A pivotal factor in the progression of text-to-SQL is the establishment of high-quality benchmarks. Early benchmarks focus on single databases, including ATIS (Dahl et al., 1994), GeoQuery (Zelle and Mooney, 1996), Academic (Li and Jagadish, 2014), Advising (Finegan-Dollak et al., 2018), and more recent additions such as SEDE (Hazoom et al., 2021) and MIMICSQL (Wang et al., 2019). These benchmarks and datasets are often adapted from real-life applications, with many containing domain-specific knowledge that may not generalize effectively to unseen SQL domains. Hence, large-scale cross-domain datasets featuring professional SQL queries, such as Squall (Shi et al., 2020), Spider (Yu et al., 2018a), Spider-Syn (Gan et al., 2021), WikiSQL (Zhong et al., 2017), and SparC (Yu et al., 2020), have been introduced to facilitate comprehensive method analyses.
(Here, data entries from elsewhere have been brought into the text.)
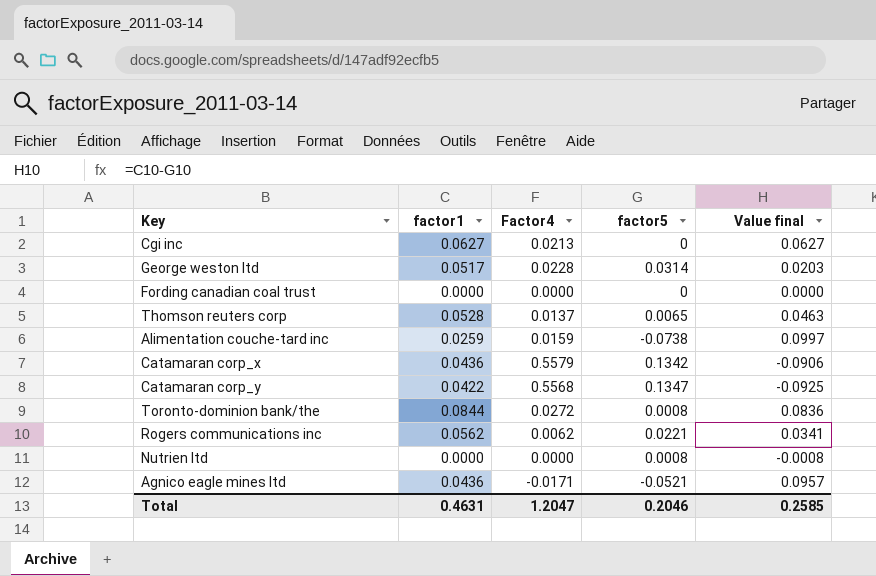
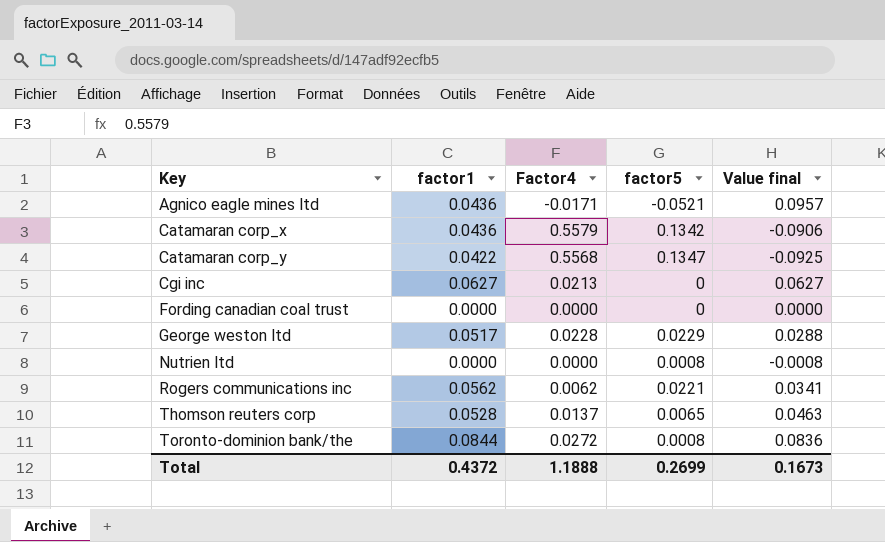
row order: none -> Key ascending
row Alimentation couche-tard inc: 0.0259 | 0.0159 | -0.0738 | 0.0997 -> none
George weston ltd | factor5: 0.0314 -> 0.0229
George weston ltd | Value final: 0.0203 -> 0.0288
Total | factor1: 0.4631 -> 0.4372
Total | Factor4: 1.2047 -> 1.1888
Total | factor5: 0.2046 -> 0.2699
Total | Value final: 0.2585 -> 0.1673

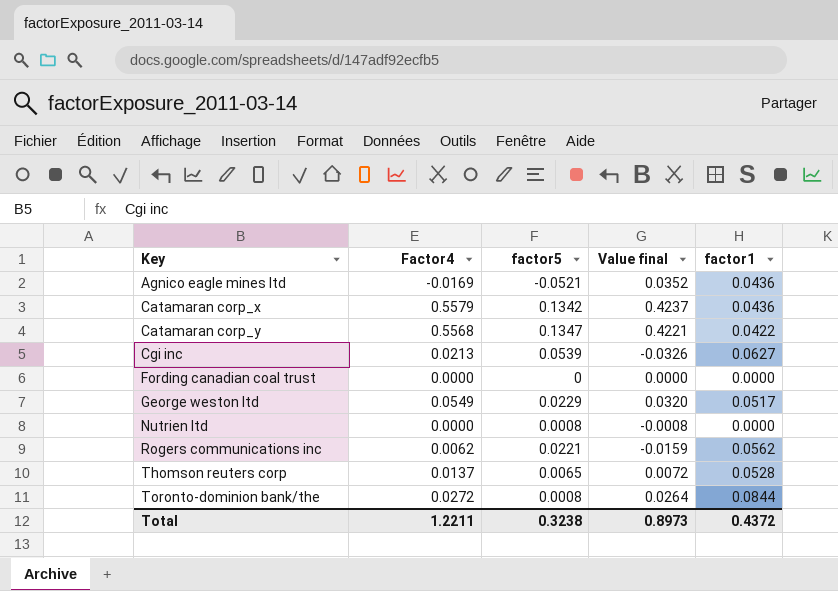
column Value final | formula: [factor1] - [factor5] -> [Factor4] - [factor5]
column factor1 | position: 2 -> 5
Agnico eagle mines ltd | Factor4: -0.0171 -> -0.0169
Cgi inc | factor5: 0 -> 0.0539
George weston ltd | Factor4: 0.0228 -> 0.0549
Total | Factor4: 1.1888 -> 1.2211
Total | factor5: 0.2699 -> 0.3238
Total | Value final: 0.1673 -> 0.8973

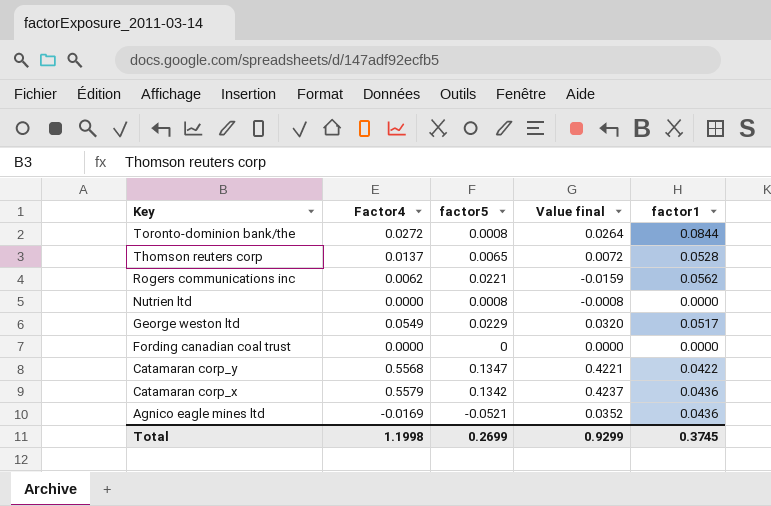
row order: Key ascending -> Key descending
row Cgi inc: 0.0213 | 0.0539 | -0.0326 | 0.0627 -> none
Total | Factor4: 1.2211 -> 1.1998
Total | factor5: 0.3238 -> 0.2699
Total | Value final: 0.8973 -> 0.9299
Total | factor1: 0.4372 -> 0.3745

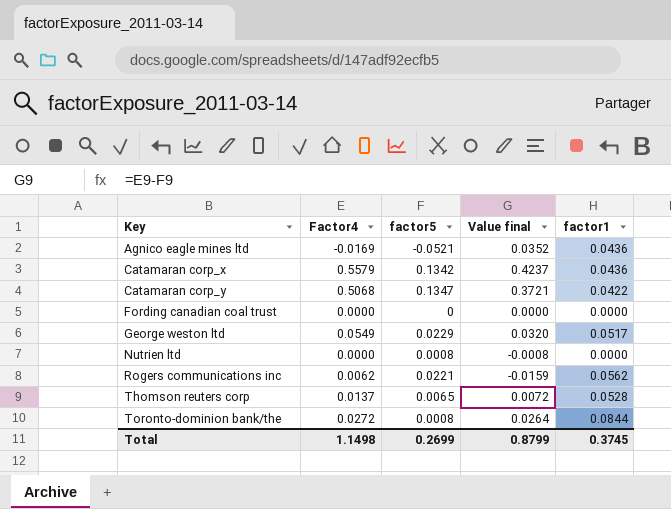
row order: Key descending -> Key ascending
Catamaran corp_y | Factor4: 0.5568 -> 0.5068
Catamaran corp_y | Value final: 0.4221 -> 0.3721
Total | Factor4: 1.1998 -> 1.1498
Total | Value final: 0.9299 -> 0.8799

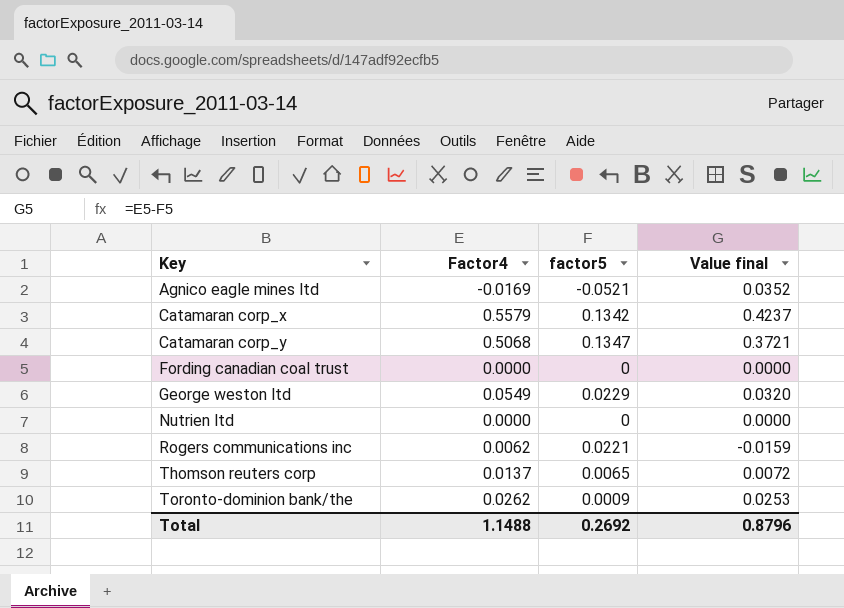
column factor1 | position: 5 -> none
Nutrien ltd | factor5: 0.0008 -> 0
Nutrien ltd | Value final: -0.0008 -> 0.0000
Toronto-dominion bank/the | Factor4: 0.0272 -> 0.0262
Toronto-dominion bank/the | factor5: 0.0008 -> 0.0009
Toronto-dominion bank/the | Value final: 0.0264 -> 0.0253
Total | Factor4: 1.1498 -> 1.1488
Total | factor5: 0.2699 -> 0.2692
Total | Value final: 0.8799 -> 0.8796

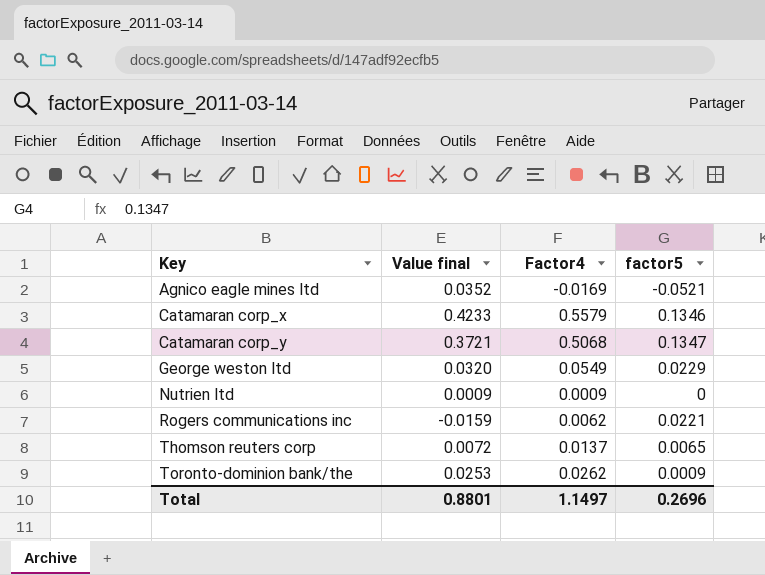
column Value final | position: 4 -> 2
row Fording canadian coal trust: 0.0000 | 0 | 0.0000 -> none
Catamaran corp_x | Value final: 0.4237 -> 0.4233
Catamaran corp_x | factor5: 0.1342 -> 0.1346
Nutrien ltd | Value final: 0.0000 -> 0.0009
Nutrien ltd | Factor4: 0.0000 -> 0.0009
Total | Value final: 0.8796 -> 0.8801
Total | Factor4: 1.1488 -> 1.1497
Total | factor5: 0.2692 -> 0.2696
In retrospect, we realize two concurrent works (Gao et al., 2023; Zhang et al., 2024) which perform systematical benchmarking on text-to-SQL methods. Important distinctions of their work from ours include: 1. comprehensiveness of benchmark settings: we evaluate both ICL and medium to large-sized fine-tuning methods in an end-to-end manner while Gao et al. (2023) focus on ICL methods and Zhang et al. (2024) assess various sub-tasks of the text-to-SQL process; 2. open source of the codebase: we released a well-maintained open repository on Github containing all code and data assets, which, to the best of knowledge, is one of the most popular text-to-SQL benchmark repositories (over 1k stars so far), while neither of them has achieved this.
6 Conclusion
In this study, we conduct a systematic benchmarking of the various LLMs within the text-to-SQL pipeline. Our benchmarking provides a meticulous perspective on the pipeline, equipping the research community with strategies to improve the semantic understanding of LLMs.
7 Limitations
The large computational resources required for LLM training might not be accessible to all researchers and practitioners, which may limit the reproducibility of our findings.
References
- Bai et al. (2023) Jinze Bai, Shuai Bai, Yunfei Chu, Zeyu Cui, Kai Dang, Xiaodong Deng, Yang Fan, Wenbin Ge, Yu Han, Fei Huang, Binyuan Hui, Luo Ji, Mei Li, Junyang Lin, Runji Lin, Dayiheng Liu, Gao Liu, Chengqiang Lu, Keming Lu, Jianxin Ma, Rui Men, Xingzhang Ren, Xuancheng Ren, Chuanqi Tan, Sinan Tan, Jianhong Tu, Peng Wang, Shijie Wang, Wei Wang, Shengguang Wu, Benfeng Xu, Jin Xu, An Yang, Hao Yang, Jian Yang, Shusheng Yang, Yang Yao, Bowen Yu, Hongyi Yuan, Zheng Yuan, Jianwei Zhang, Xingxuan Zhang, Yichang Zhang, Zhenru Zhang, Chang Zhou, Jingren Zhou, Xiaohuan Zhou, and Tianhang Zhu. 2023. Qwen technical report. arXiv preprint arXiv:2309.16609.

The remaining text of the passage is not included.